Edit tracking data
"""

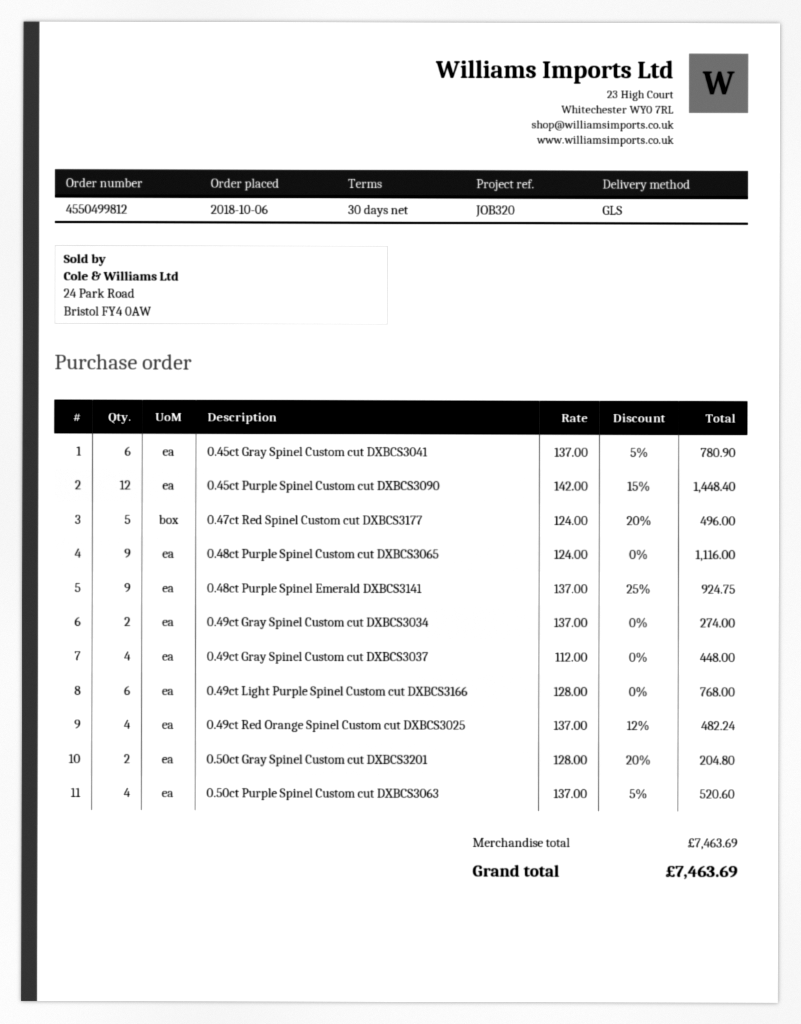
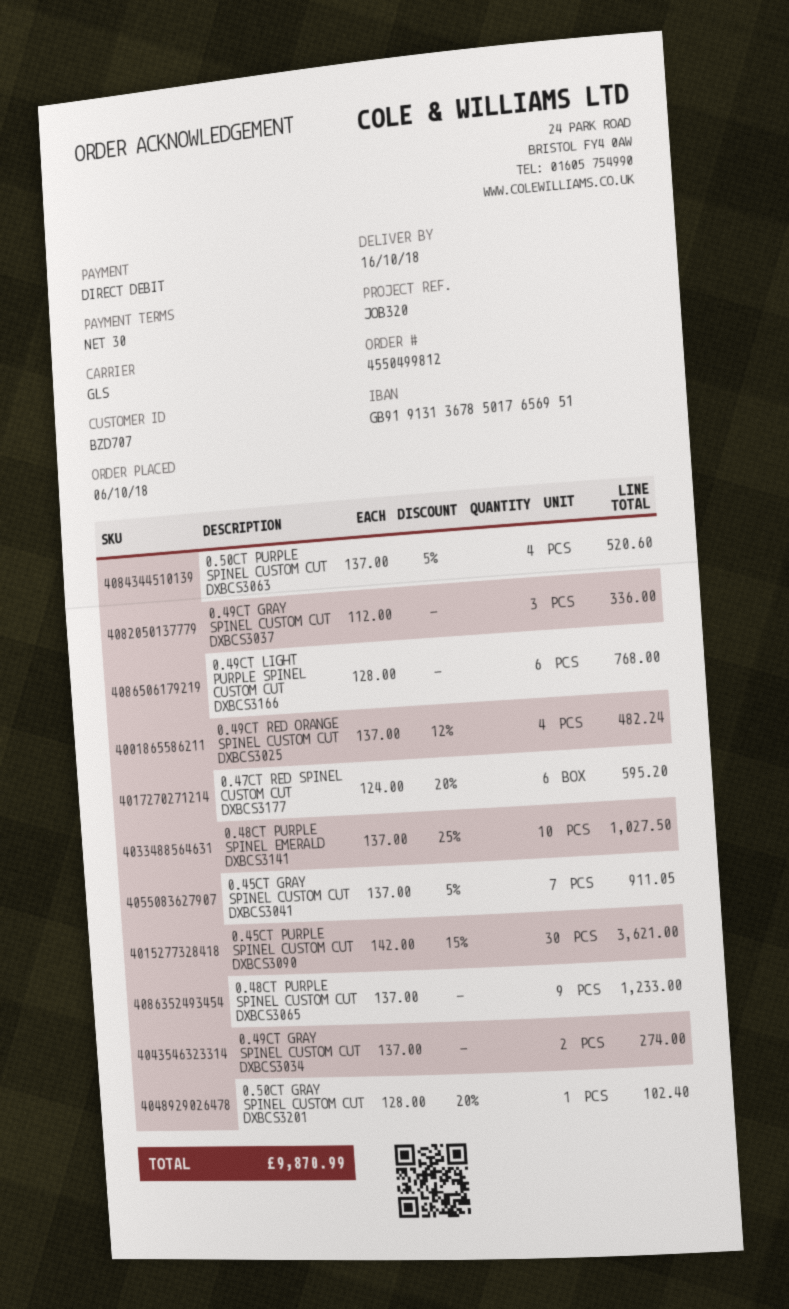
0.45ct Gray Spinel Custom cut DXBCS3041: 6 x 137.00 - 5% = 780.90 -> 7 x 137.00 - 5% = 911.05
0.45ct Purple Spinel Custom cut DXBCS3090: 12 x 142.00 - 15% = 1448.40 -> 30 x 142.00 - 15% = 3621.00
0.47ct Red Spinel Custom cut DXBCS3177: 5 x 124.00 - 20% = 496.00 -> 6 x 124.00 - 20% = 595.20
0.48ct Purple Spinel Custom cut DXBCS3065: 9 x 124.00 = 1116.00 -> 9 x 137.00 = 1233.00
0.48ct Purple Spinel Emerald DXBCS3141: 9 x 137.00 - 25% = 924.75 -> 10 x 137.00 - 25% = 1027.50
0.49ct Gray Spinel Custom cut DXBCS3037: 4 x 112.00 = 448.00 -> 3 x 112.00 = 336.00
0.50ct Gray Spinel Custom cut DXBCS3201: 2 x 128.00 - 20% = 204.80 -> 1 x 128.00 - 20% = 102.40
total: 7463.69 -> 9870.99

"""

Work to complete:
The required output is the lines from the one holding "0.45ct Purple Spinel" through the last line of the entries above, copied exactly.

Output of the exercise:
0.45ct Purple Spinel Custom cut DXBCS3090: 12 x 142.00 - 15% = 1448.40 -> 30 x 142.00 - 15% = 3621.00
0.47ct Red Spinel Custom cut DXBCS3177: 5 x 124.00 - 20% = 496.00 -> 6 x 124.00 - 20% = 595.20
0.48ct Purple Spinel Custom cut DXBCS3065: 9 x 124.00 = 1116.00 -> 9 x 137.00 = 1233.00
0.48ct Purple Spinel Emerald DXBCS3141: 9 x 137.00 - 25% = 924.75 -> 10 x 137.00 - 25% = 1027.50
0.49ct Gray Spinel Custom cut DXBCS3037: 4 x 112.00 = 448.00 -> 3 x 112.00 = 336.00
0.50ct Gray Spinel Custom cut DXBCS3201: 2 x 128.00 - 20% = 204.80 -> 1 x 128.00 - 20% = 102.40
total: 7463.69 -> 9870.99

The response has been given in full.